To: RetiredNow who wrote (841)7/23/2008 8:42:56 AM
From: RetiredNow  Read Replies (1) | Respond to of 86355
 
Oh, and here's more information. Did you know that alot of the oil futures trades are transacted through the Dubai Mercantile Exchange? So we have an unregulated oil futures market being transacted on the Dubai exchange. When Enron was still in existence, they used these same unregulated markets and their own exchange Enron online to manipulate California electricity prices. When we all found out that they were stealing from the public blind, they were prosecuted and Enron went out of business.

Now we have a situation where we are allowing Arabs to set the price of oil futures. And guess what? They are stealing us blind. At $135 per barrel, we send $1 trillion per year out of this country. That represents 15% of American citizens annual take home pay. We're going broke and the Arabs are stealing us blind.

I say close the Enron Loophole asap.

washingtontimes.com



To: RetiredNow who wrote (841)7/23/2008 11:53:33 AM
From: TimF  Read Replies (1) | Respond to of 86355
 
Changes in regulation, or even lack of regulation isn't the real point here. The world oil market is too big to manipulate consistently in one direction over time, by Exxon Mobil, or company like Enron, or futures traders even if there wasn't a single regulation covering it.

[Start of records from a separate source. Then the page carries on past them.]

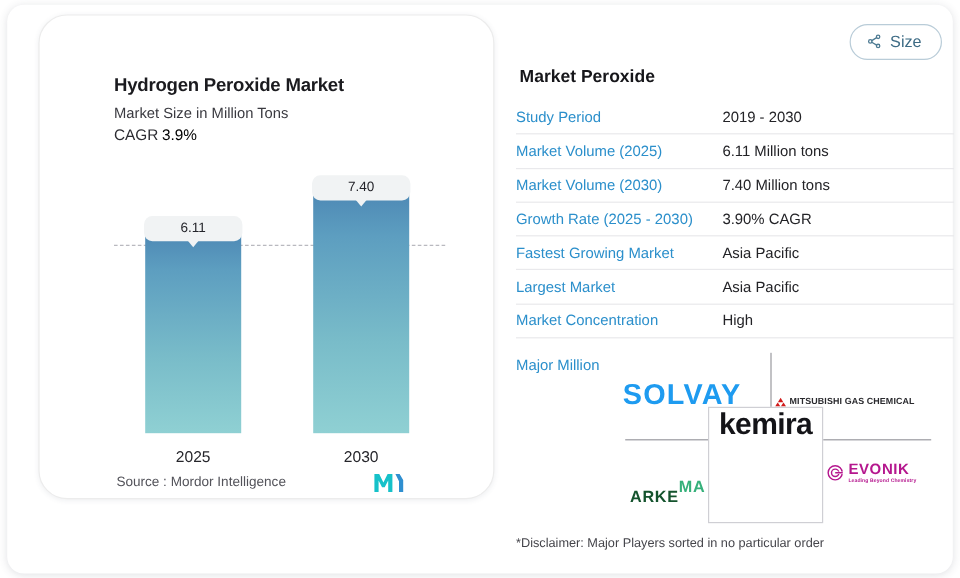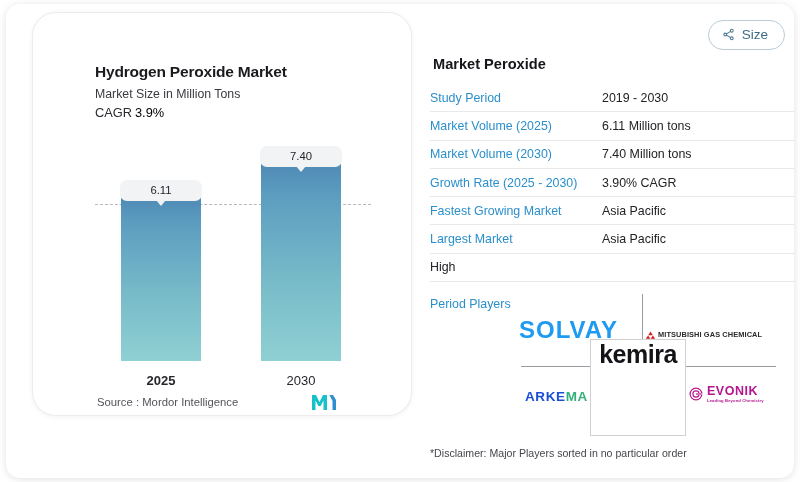"Market Concentration" div.ov-k { html: none -> <div>Market Concentration</div> }
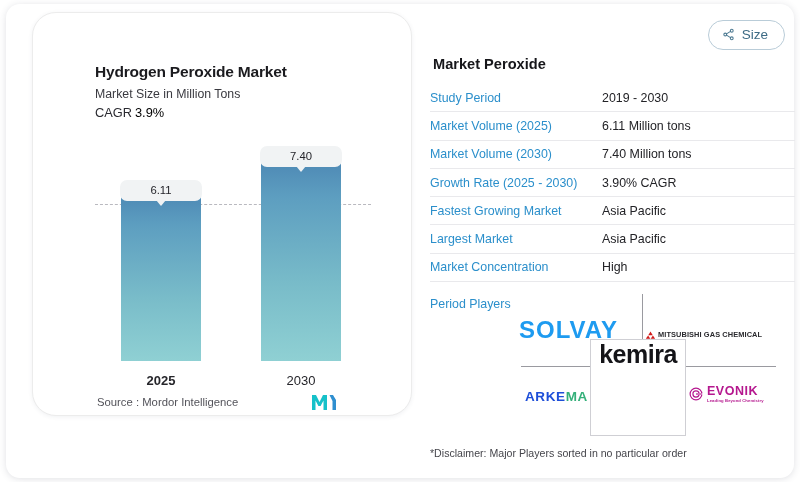"Period Players" div.mp-label { text: Period Players -> Major Million }
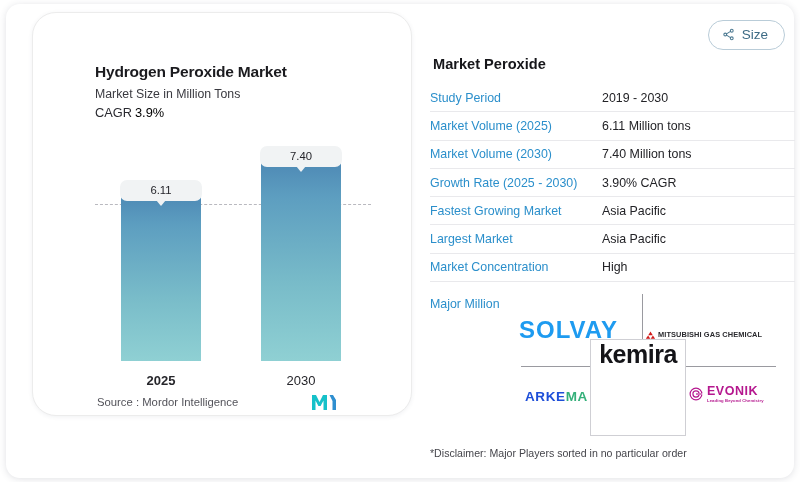"2025" .xl-2025 { font-weight: bold -> none }
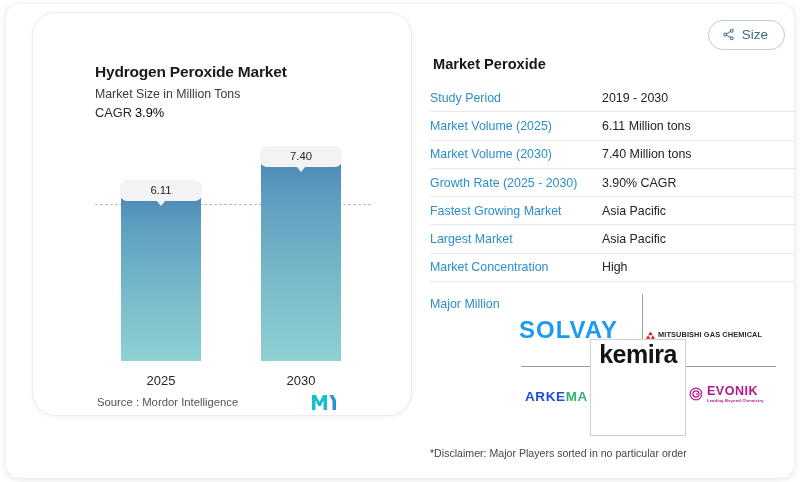"ARKE" .arkema .ark { color: #1d4ed8 -> #14532d; margin-top: none -> 17px }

If the Saudis really are sitting on oil and refusing to deliver it below a certain price that is above the market clearing rate than they (or OPEC generally) could be considered to be in a certain way, manipulating the market, and they, in certain scenarios, do have the ability to control supply enough to seriously raise the price, but that has nothing to do with regulation (US regulations wouldn't really be effective against OPEC anyway), but simply keeping supply off the market. That isn't what is normally talked about when people talk about market manipulation, and if that is what's happening cracking down on speculators won't help at all.